In fact, before Rostislav reported the issue I had discussions with a few other users on, for example, why don’t I allow activation by email for OpenID registration. All these questions (including the Rostislav’s issue) made me revise the behavior of the plugin and, therefore, as a solution, this release comes with the plugin’s configuration, which contains just one setting:

This setting allows to override the self-registration configuration for OpenID users. To use the default system setting (which can be found in Administration → Settings → Authentication) select "(No change)" here.

By default the OpenID Fix plugin preserves the old behavior, that is, uses the manual activation, if it is selected in Redmine settings, and the automatic activation otherwise. So you should not worry, that the behavior will change on the plugin’s update.

In addition to the above things this release comes with a long-waited support for Redmine 1.4.x, 2.0.x, 2.1.x and 2.2.x (yeah, it was a long time I did not update the plugin).

Also taking the opportunity, I want to draw your attention to the feature, which can come with one of next releases – see #2113. It’s about restricting access to OpenID providers, that is, about controlling, which OpenID providers are allowed to be used by your users for logging in. Please share your thoughts on it!

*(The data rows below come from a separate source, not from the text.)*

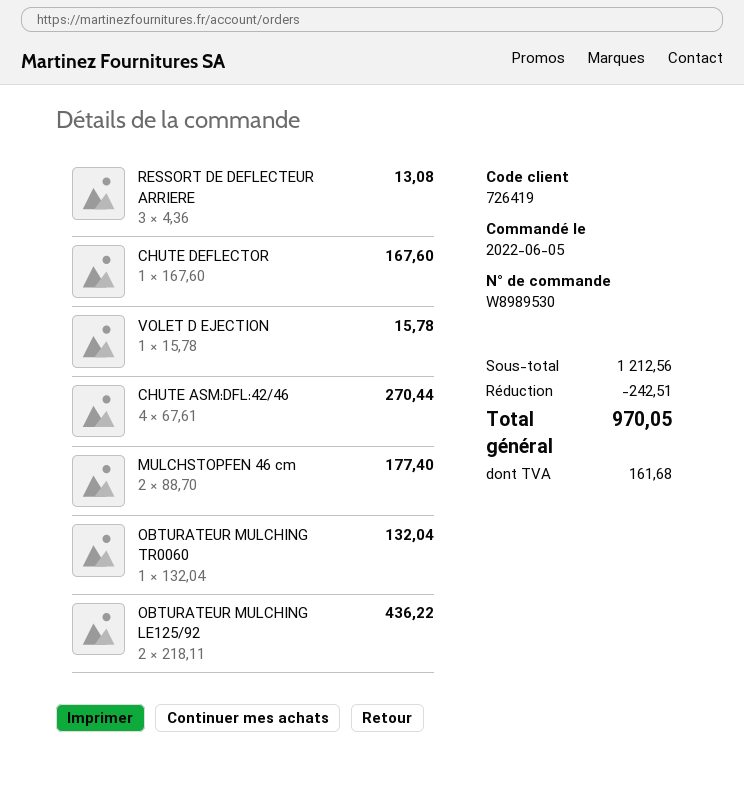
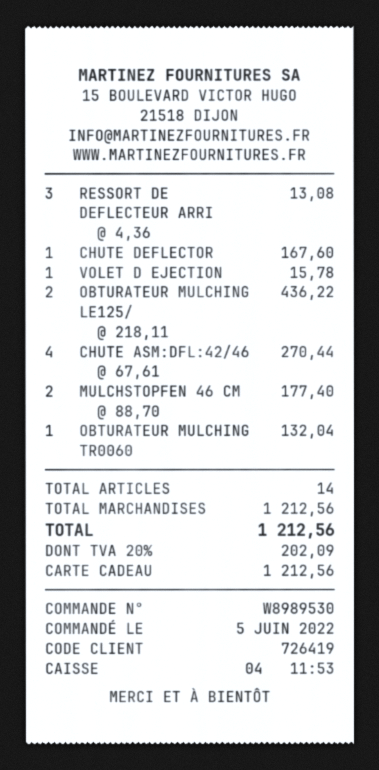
discount: 242.51 -> none
tax: 161.68 -> 202.09
total: 970.05 -> 1212.56

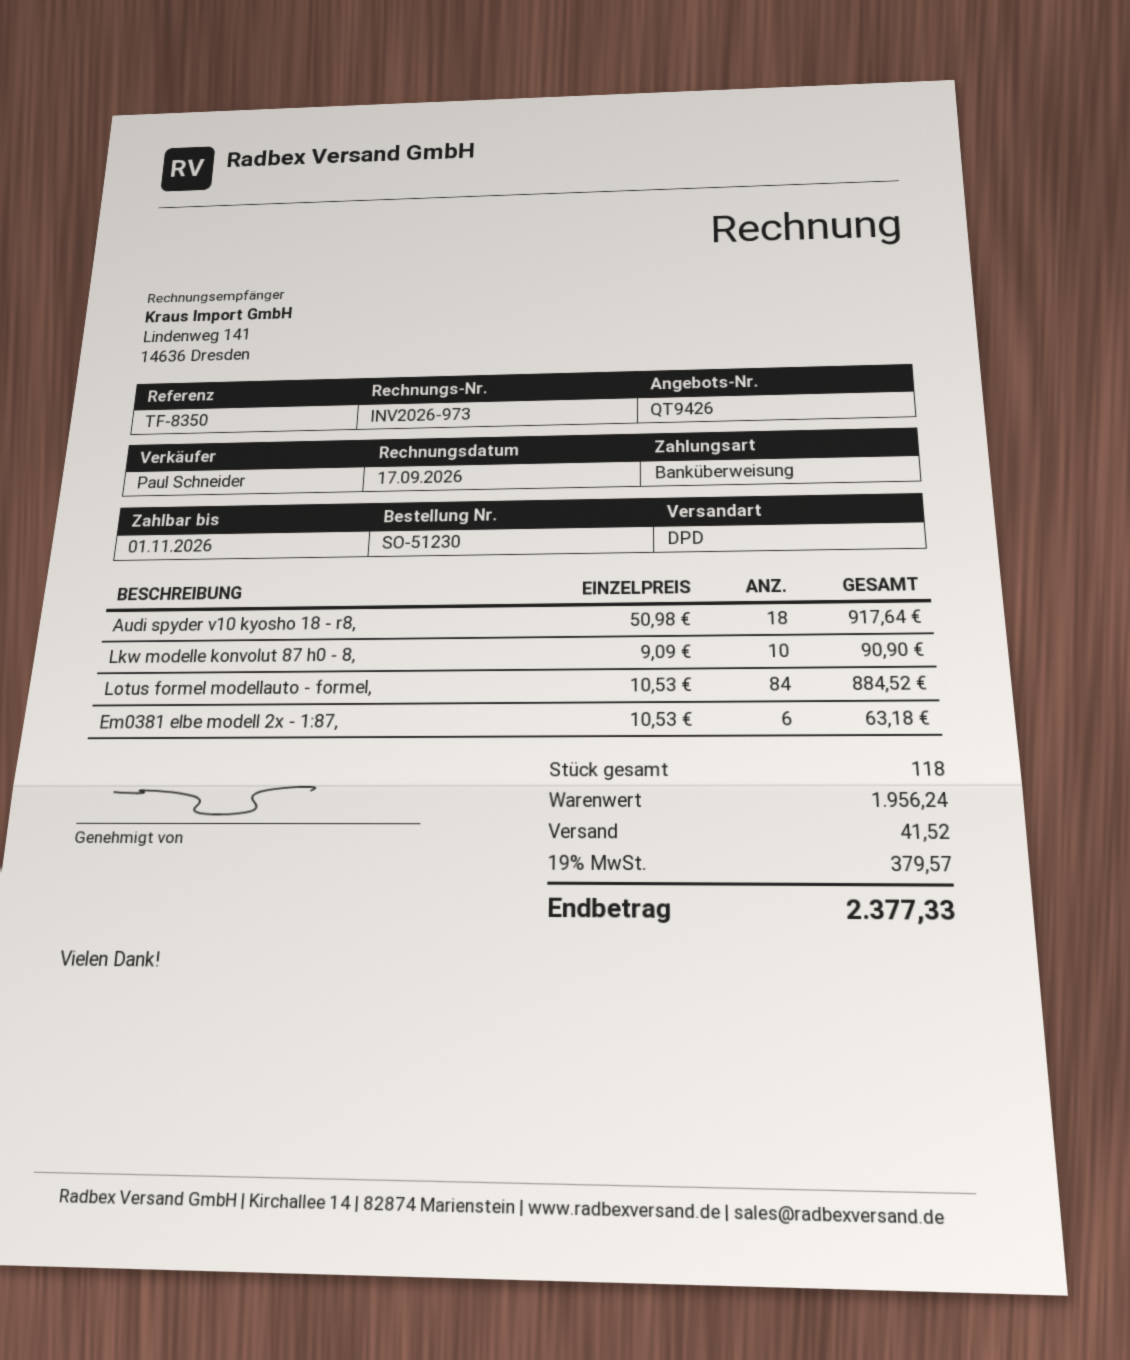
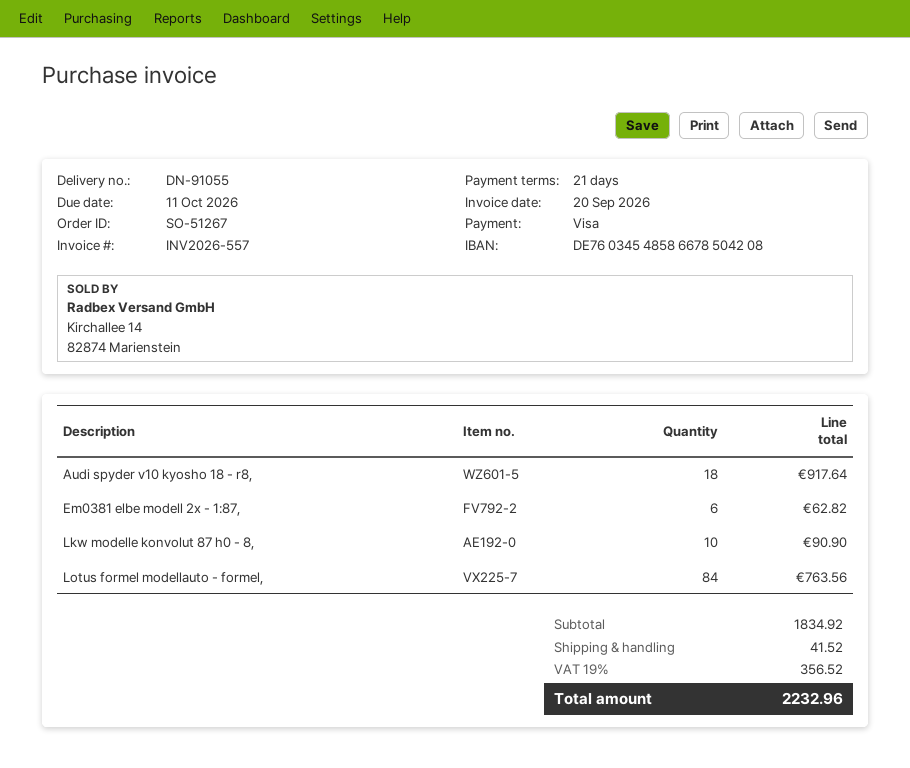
order number: SO-51230 -> SO-51267
invoice number: INV2026-973 -> INV2026-557
invoice date: 2026-09-17 -> 2026-09-20
due date: 2026-11-01 -> 2026-10-11
payment method: bank transfer -> Visa
Lotus formel modellauto - formel,: 84 for 884.52 -> 84 for 763.56
Em0381 elbe modell 2x - 1:87,: 6 for 63.18 -> 6 for 62.82
subtotal: 1956.24 -> 1834.92
tax: 19% = 379.57 -> 19% = 356.52
total: 2377.33 -> 2232.96

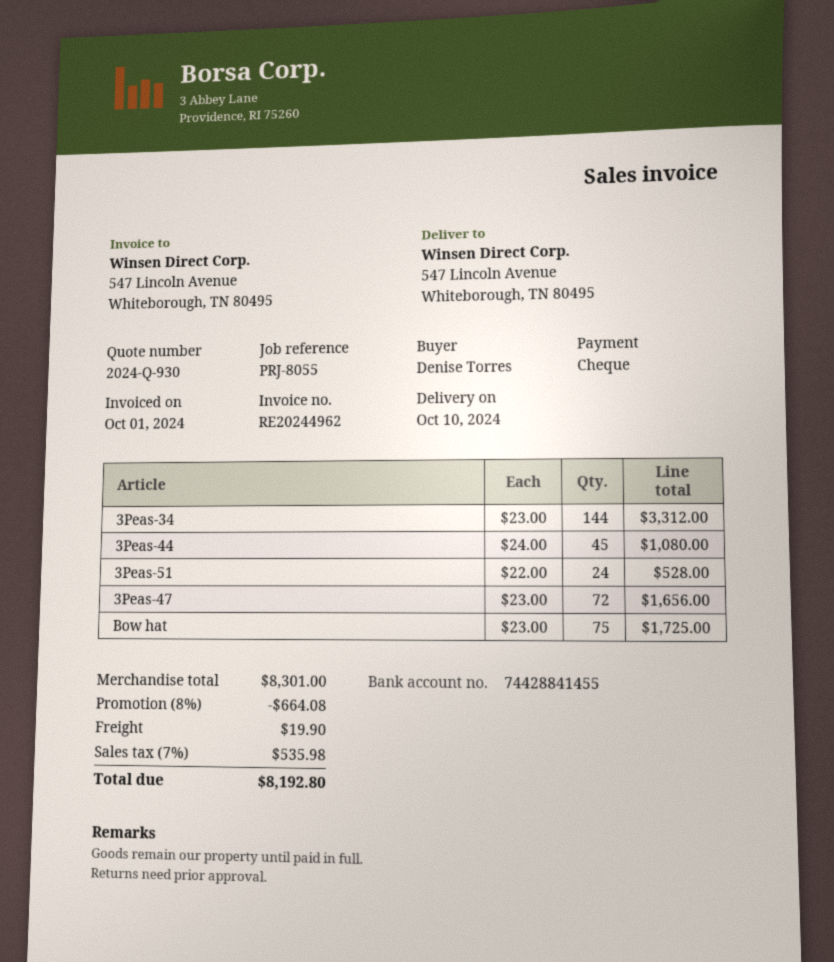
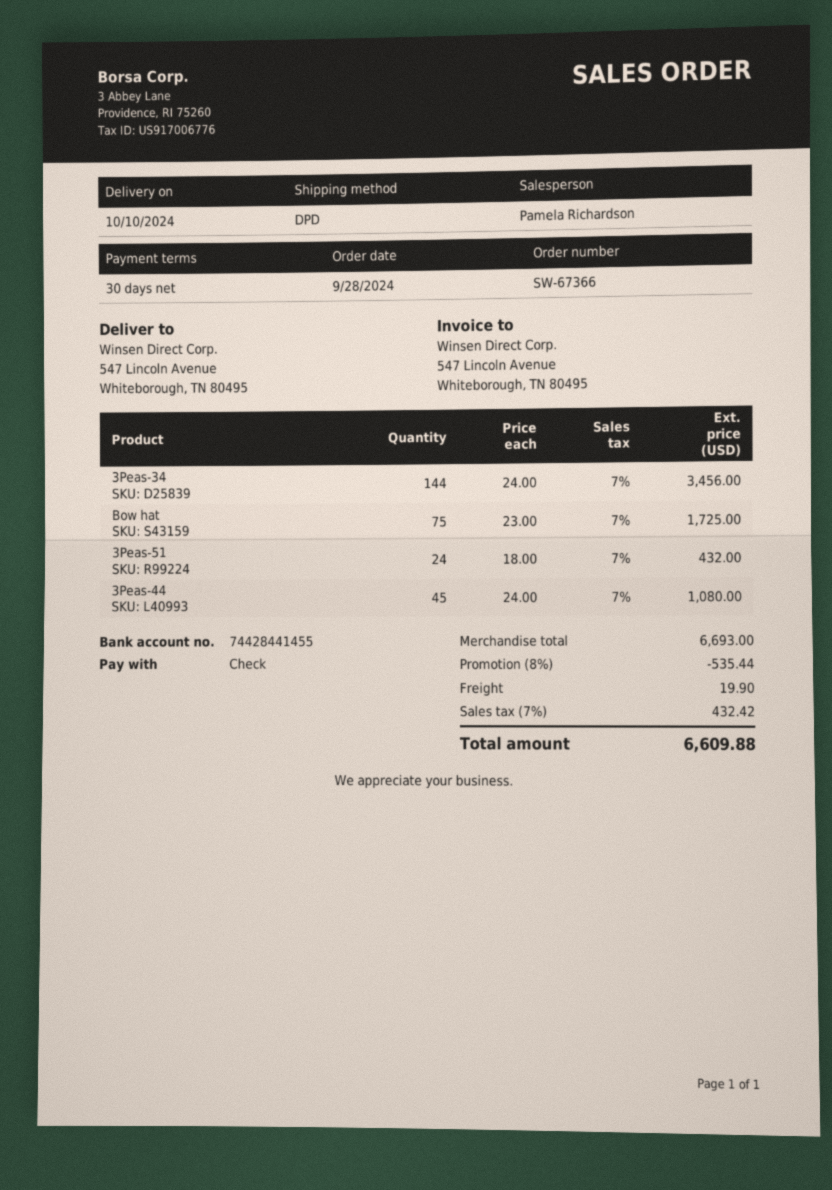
bank account: 74428841455 -> 74428441455
3Peas-34: 144 x 23.00 = 3312.00 -> 144 x 24.00 = 3456.00
3Peas-51: 24 x 22.00 = 528.00 -> 24 x 18.00 = 432.00
3Peas-47: 72 x 23.00 = 1656.00 -> none
subtotal: 8301.00 -> 6693.00
discount: 8% = 664.08 -> 8% = 535.44
tax: 7% = 535.98 -> 7% = 432.42
total: 8192.80 -> 6609.88

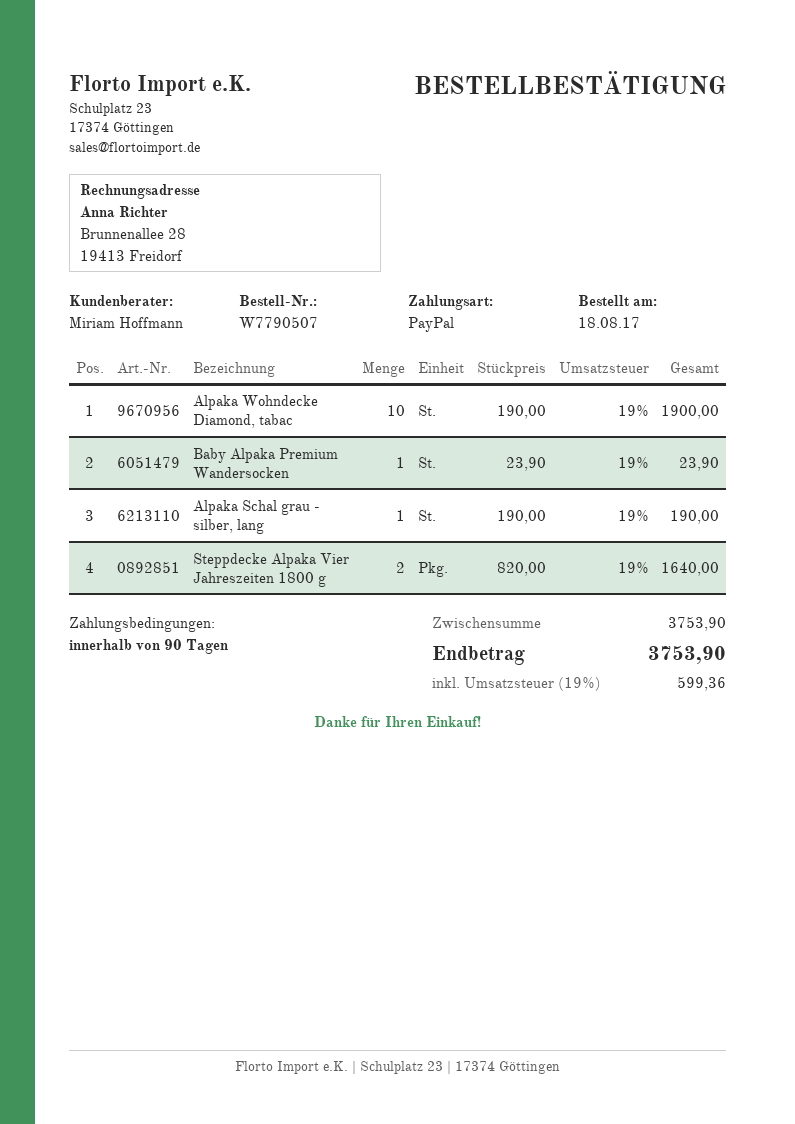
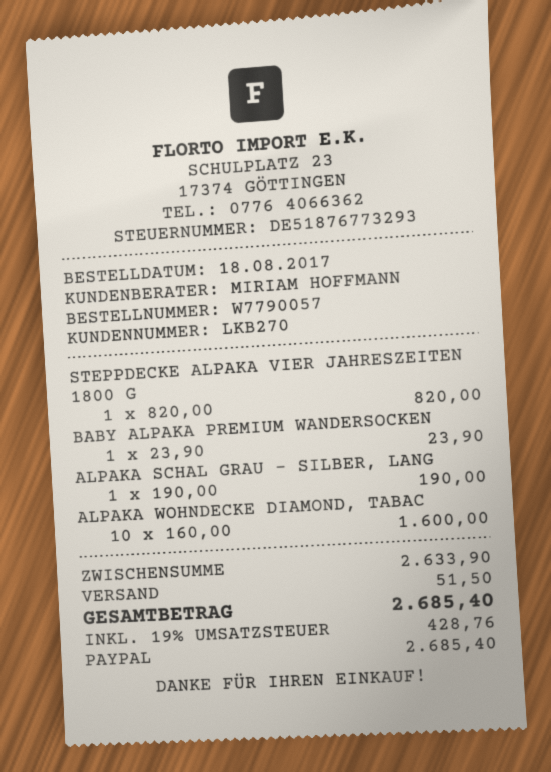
order number: W7790507 -> W7790057
Alpaka Wohndecke Diamond, tabac: 10 x 190.00 = 1900.00 -> 10 x 160.00 = 1600.00
Steppdecke Alpaka Vier Jahreszeiten 1800 g: 2 x 820.00 = 1640.00 -> 1 x 820.00 = 820.00
subtotal: 3753.90 -> 2633.90
shipping: none -> 51.50
tax: 19% = 599.36 -> 19% = 428.76
total: 3753.90 -> 2685.40

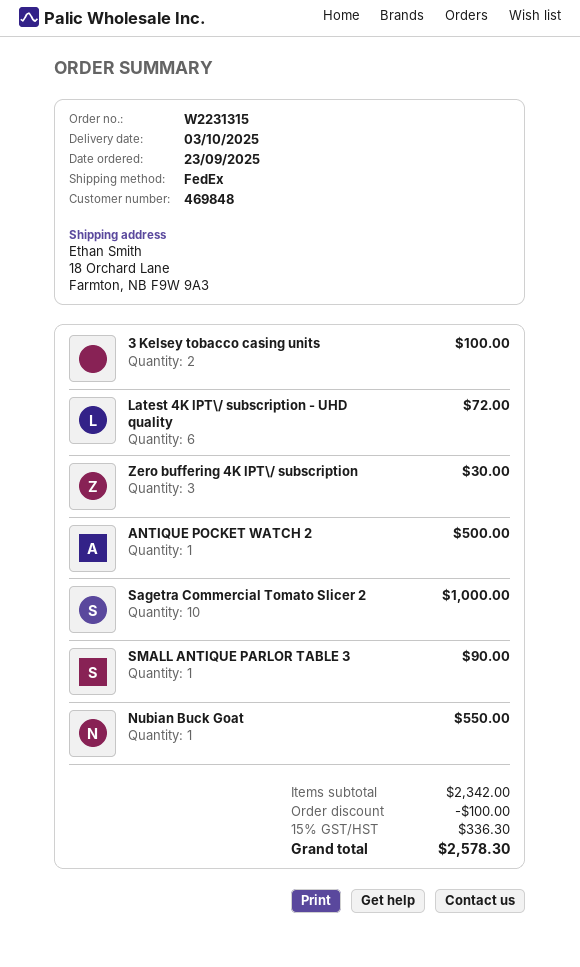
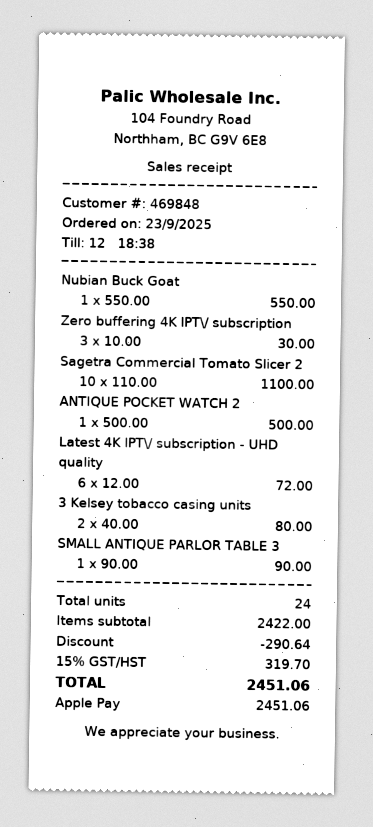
3 Kelsey tobacco casing units: 2 for 100.00 -> 2 for 80.00
Sagetra Commercial Tomato Slicer 2: 10 for 1000.00 -> 10 for 1100.00
subtotal: 2342.00 -> 2422.00
discount: 100.00 -> 290.64
tax: 15% = 336.30 -> 15% = 319.70
total: 2578.30 -> 2451.06

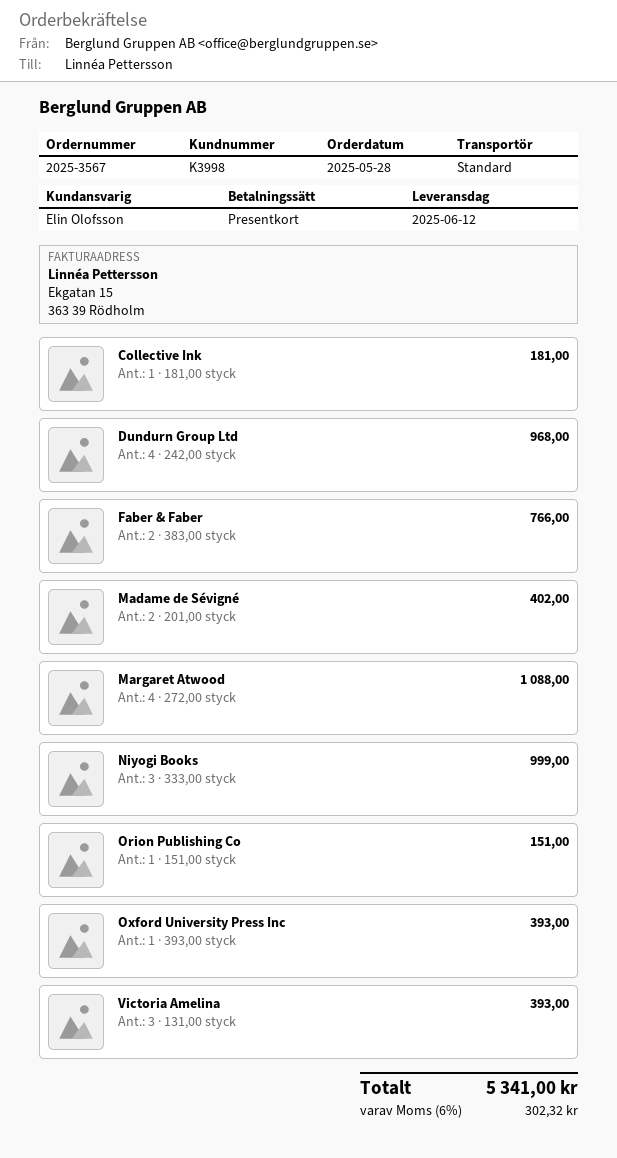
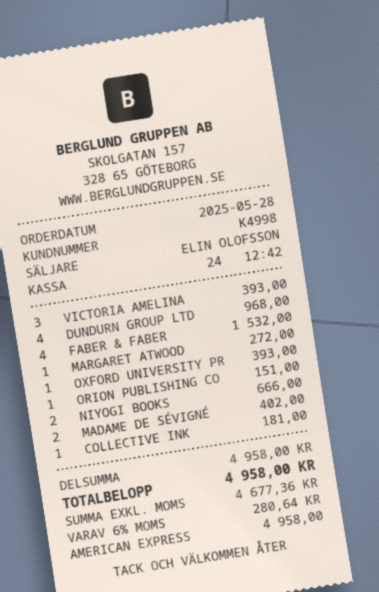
customer number: K3998 -> K4998
payment method: gift card -> American Express
Faber & Faber: 2 for 766.00 -> 4 for 1532.00
Margaret Atwood: 4 for 1088.00 -> 1 for 272.00
Niyogi Books: 3 for 999.00 -> 2 for 666.00
tax: 6% = 302.32 -> 6% = 280.64
total: 5341.00 -> 4958.00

Generally, you have, perhaps, noticed, that my work on my Redmine plugins has slowed down dramatically recently. The reason for the slow-down was my work on another project for Redmine – I was working on the "Mastering Redmine" book, which was just published and which can be bought now using this link. Now I got back to work on the plugins!

Also reminding you, that you can be among the first, who will know about major events on the OpenID Fix project, by subscribing to it using the subscription form on the sidebar.

Having created this plugin I thought that I would perhaps never update it... It’s too small and too complete! But thanks to Bynn Ies who have found a bug (#1966) in this plugin you can now download its new version.

The previous version of the plugin supported only automatic activation i.e. anyone who was able to login into OpenID provider was about to get access to Redmine. While usually it’s not a problem some administrators may need to control who is having access...

Redmine supports three options of new account activation: a) automatic (was the only one supported by this plugin before), b) manual (support for which has been added) and c) email activation. Only email activation is not supported by this plugin and is not planned to be supported as I assume that you trust OpenID providers enough not to validate user emails provided by them. But if you believe that support for email activation still needs to be added please file a bug report and explain why do you think so.

As I usually recently do in news... I suggest you to subscribe to this project using the form on the sidebar. This form is added by my Redmine Subscription plugin which is going to be released soon...

A fix of OpenID authentication in Redmine and ChiliProject was earlier available as a feature of the Redmine Extended Profile plugin. Now when the Redmine Extended Profile plugin has been divided into two plugins (the Redmine Extended Fields and the Redmine Extended Profile) the fix has been moved to the separate plugin!